- WHAT YOU WILL DO: Would you reproduce every record exactly, leaving out the pictures?

************

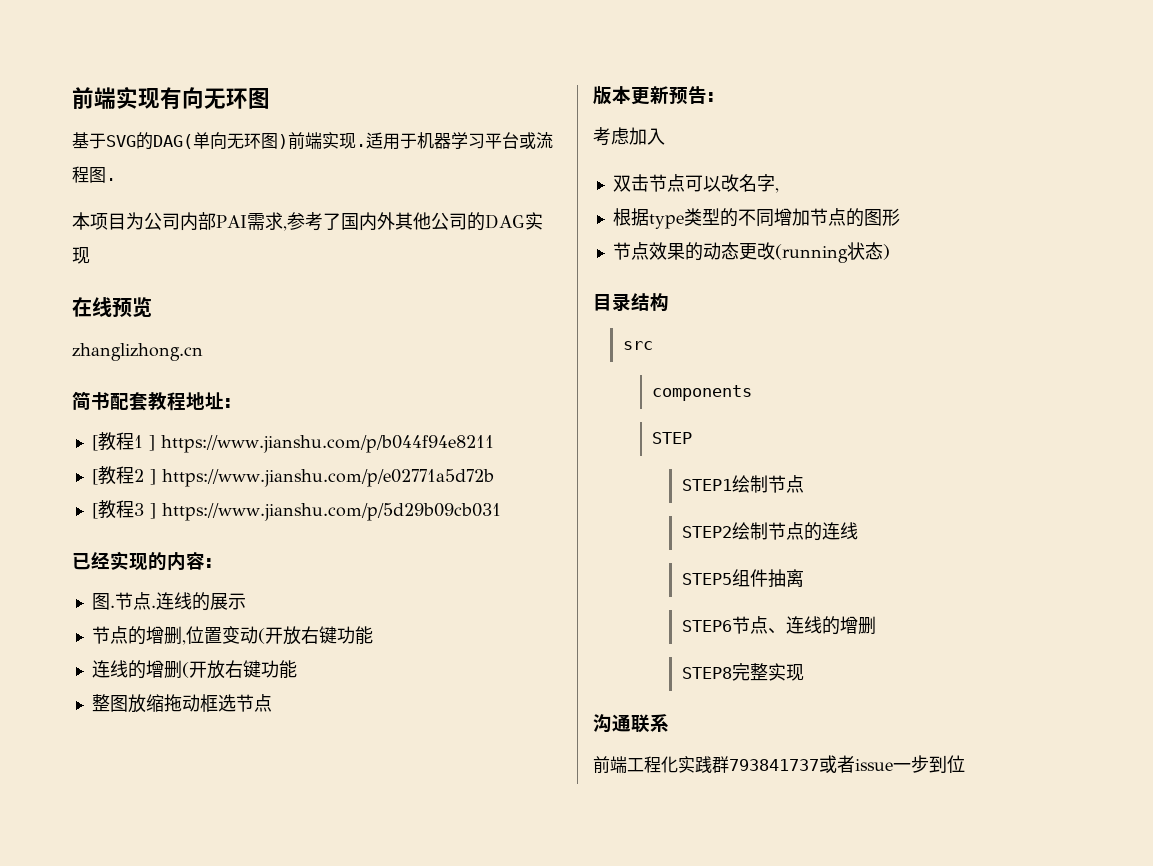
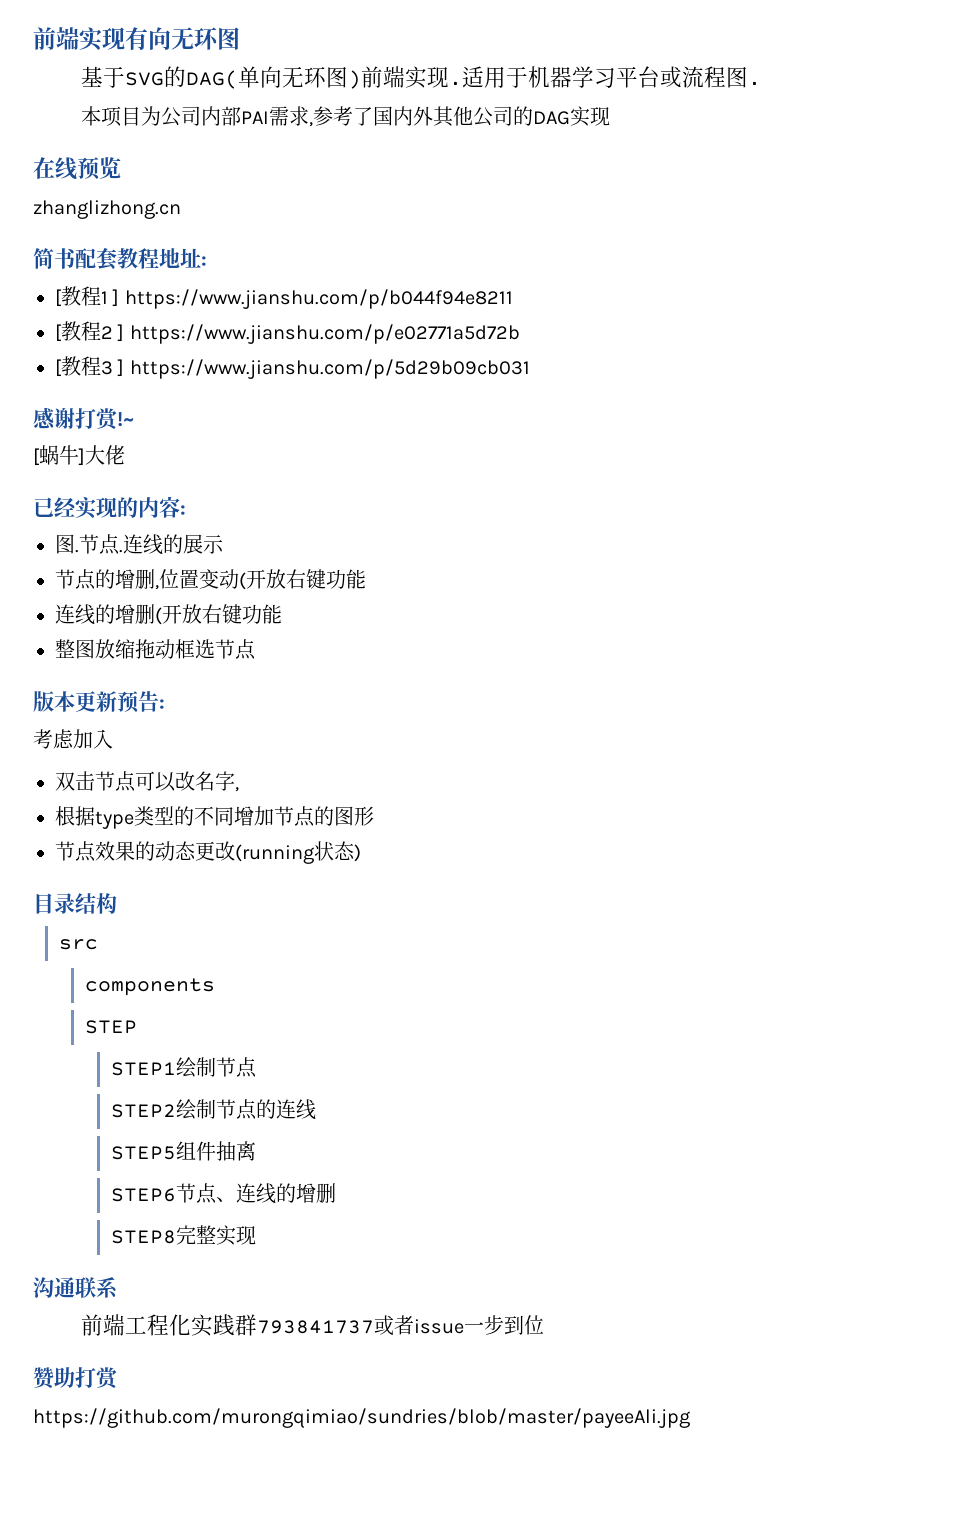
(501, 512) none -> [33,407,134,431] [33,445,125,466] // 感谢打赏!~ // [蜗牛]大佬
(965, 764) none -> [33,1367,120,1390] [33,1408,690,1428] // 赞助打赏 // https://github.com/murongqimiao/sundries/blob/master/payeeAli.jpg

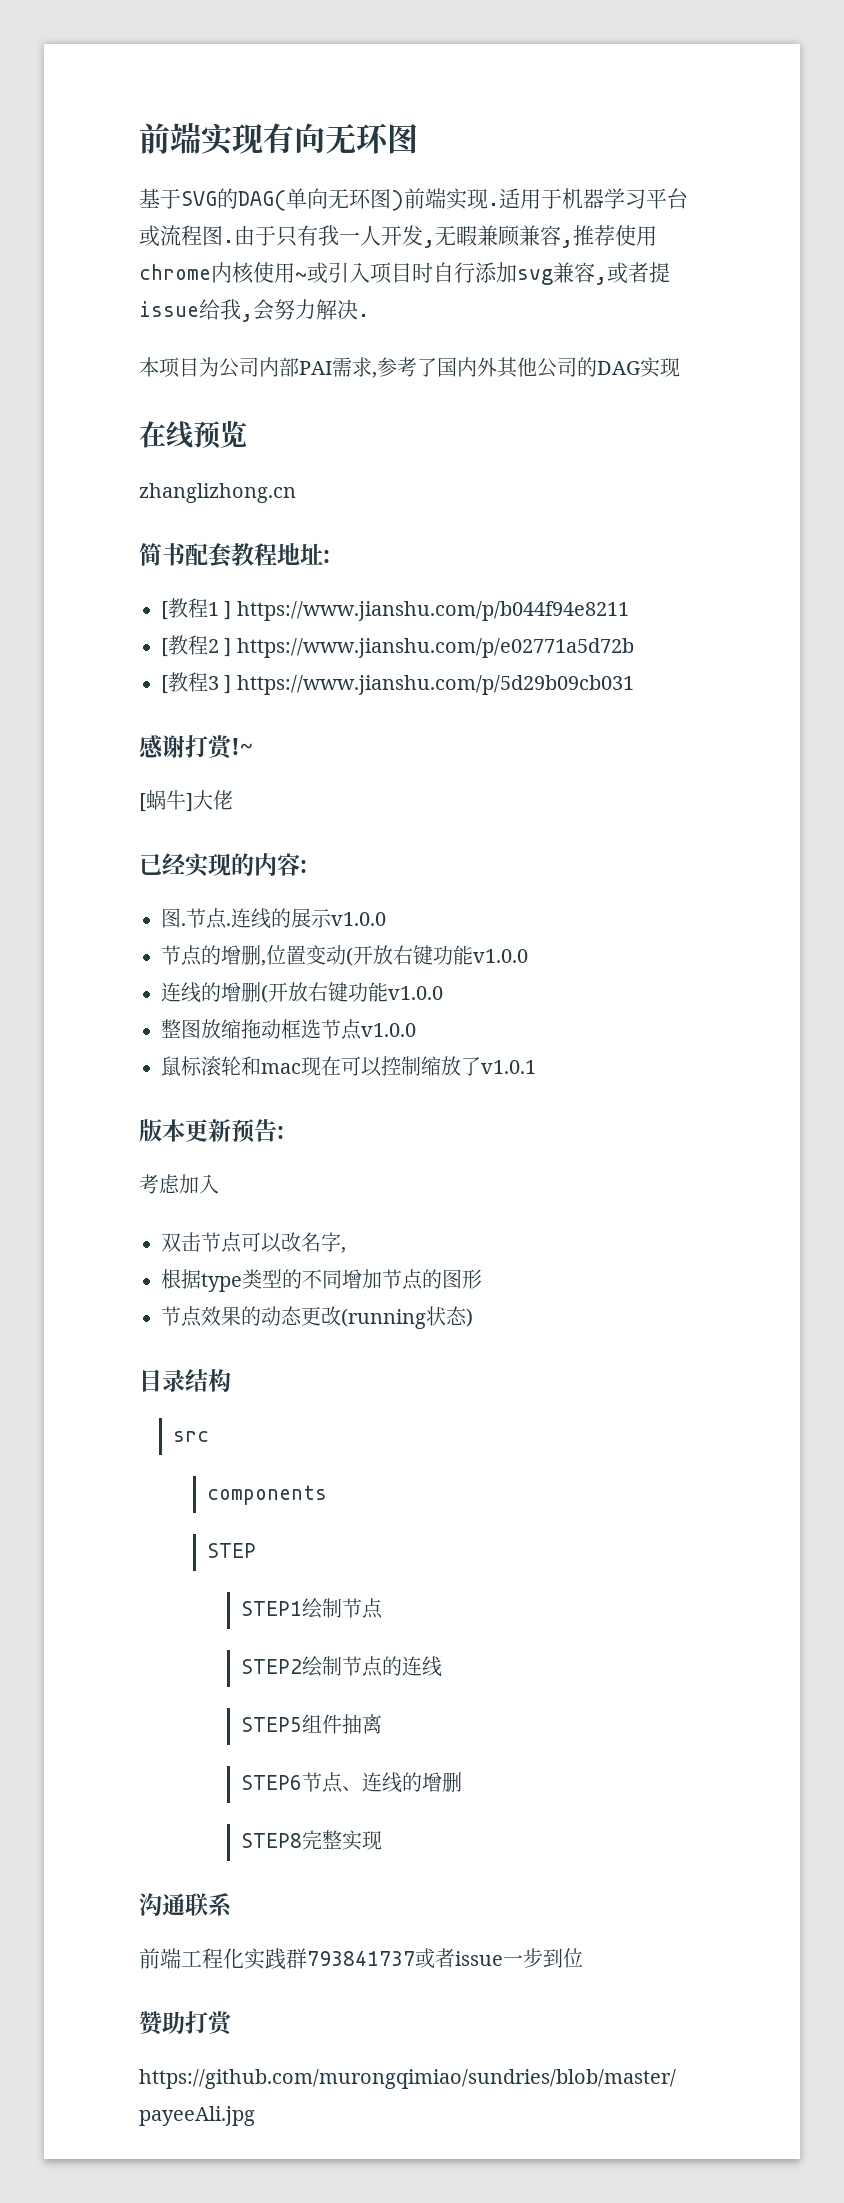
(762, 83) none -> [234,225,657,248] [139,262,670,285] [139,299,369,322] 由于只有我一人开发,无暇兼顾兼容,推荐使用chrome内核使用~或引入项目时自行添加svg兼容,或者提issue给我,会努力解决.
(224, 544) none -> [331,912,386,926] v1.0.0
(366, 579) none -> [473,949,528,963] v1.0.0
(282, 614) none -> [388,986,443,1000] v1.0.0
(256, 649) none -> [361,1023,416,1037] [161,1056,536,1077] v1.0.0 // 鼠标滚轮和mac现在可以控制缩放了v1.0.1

************

- ANSWER TO THIS PROBLEM:
(501, 512) none -> [33,407,134,431] [33,445,125,466] // 感谢打赏!~ // [蜗牛]大佬
(965, 764) none -> [33,1367,120,1390] [33,1408,690,1428] // 赞助打赏 // https://github.com/murongqimiao/sundries/blob/master/payeeAli.jpg

(762, 83) none -> [234,225,657,248] [139,262,670,285] [139,299,369,322] 由于只有我一人开发,无暇兼顾兼容,推荐使用chrome内核使用~或引入项目时自行添加svg兼容,或者提issue给我,会努力解决.
(224, 544) none -> [331,912,386,926] v1.0.0
(366, 579) none -> [473,949,528,963] v1.0.0
(282, 614) none -> [388,986,443,1000] v1.0.0
(256, 649) none -> [361,1023,416,1037] [161,1056,536,1077] v1.0.0 // 鼠标滚轮和mac现在可以控制缩放了v1.0.1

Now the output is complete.